[[ RECORDS PROVIDED open ]]

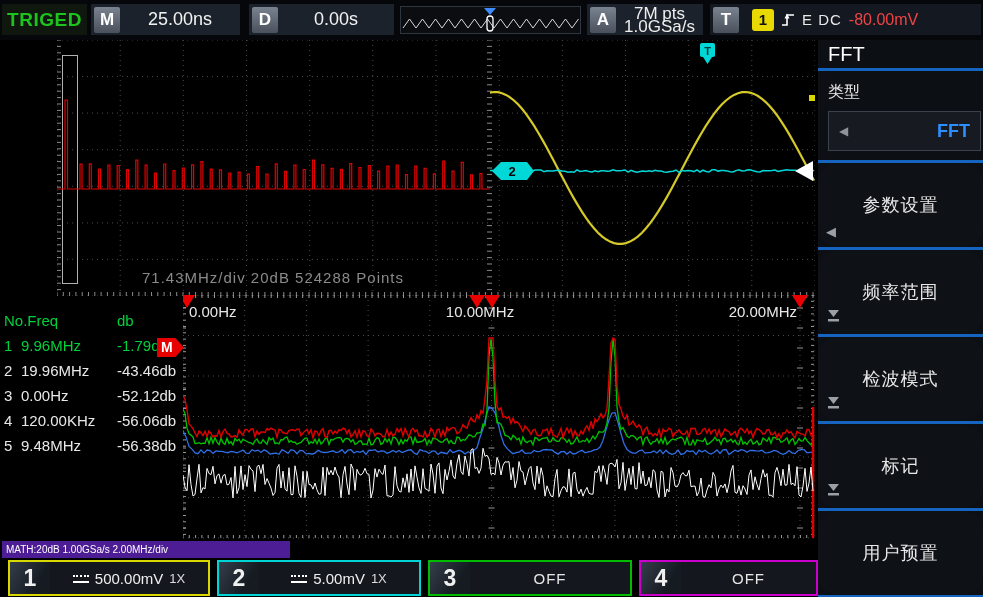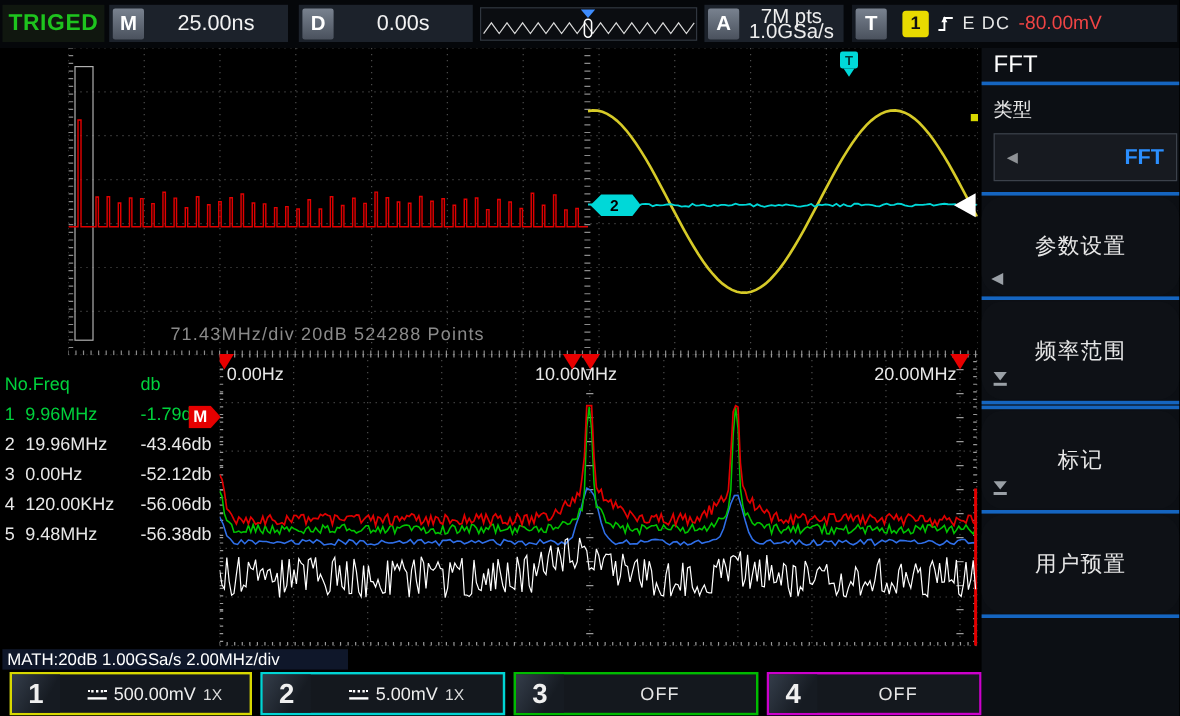--- a/index.html
+++ b/index.html
@@ -247,6 +247,15 @@
       </span>
     </div>
     <div class="bluerule"></div>
+    <div class="menu-item">
+      <span>检波模式</span>
+      <span class="corner-ic">
+        <svg width="15" height="14">
+            <polygon points="2,1 13,1 7.5,8" fill="#9aa0a6"></polygon>
+            <rect x="2" y="10" width="11" height="2.5" fill="#9aa0a6"></rect>
+          </svg>
+      </span>
+    </div>
     <div class="bluerule"></div>
     <div class="menu-item">
       <span>标记</span>

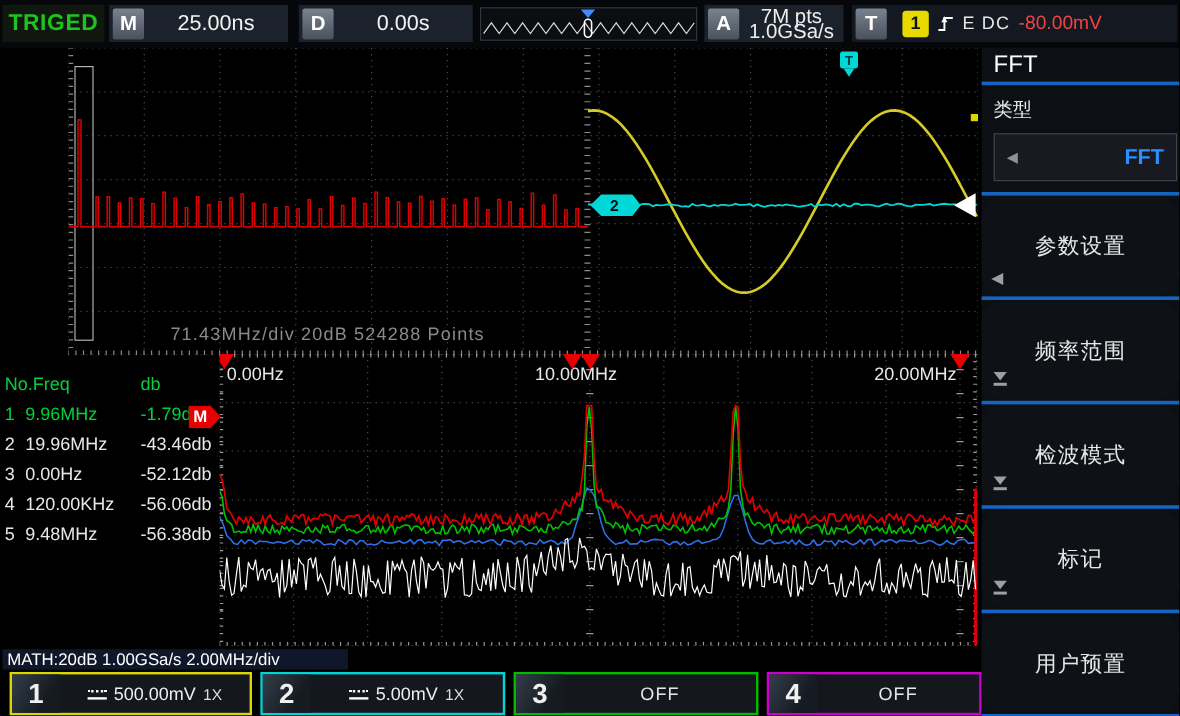--- a/index.html
+++ b/index.html
@@ -44,8 +44,8 @@
          clip-path:polygon(0 0,68% 0,100% 50%,68% 100%,0 100%);}
 
   
-  .mathbar{position:absolute;left:2px;top:541px;width:288px;height:17px;background:#0f172a;color:#fff;
-           font-size:14px;line-height:17px;padding-left:4px;white-space:nowrap;}
+  .mathbar{position:absolute;left:2px;top:541px;width:288px;height:17px;background:#4c1d95;color:#fff;
+           font-size:10px;line-height:17px;padding-left:4px;white-space:nowrap;}
 
   
   .chbox{position:absolute;top:560px;height:36px;background:#14181e;display:flex;align-items:center;}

[[ RECORDS PROVIDED closed ]]

▸ **TASK INSTRUCTIONS**:
Show the lines above that have the word "background".

▸ **TASK ANSWER**:
-  .mathbar{position:absolute;left:2px;top:541px;width:288px;height:17px;background:#0f172a;color:#fff;
+  .mathbar{position:absolute;left:2px;top:541px;width:288px;height:17px;background:#4c1d95;color:#fff;
   .chbox{position:absolute;top:560px;height:36px;background:#14181e;display:flex;align-items:center;}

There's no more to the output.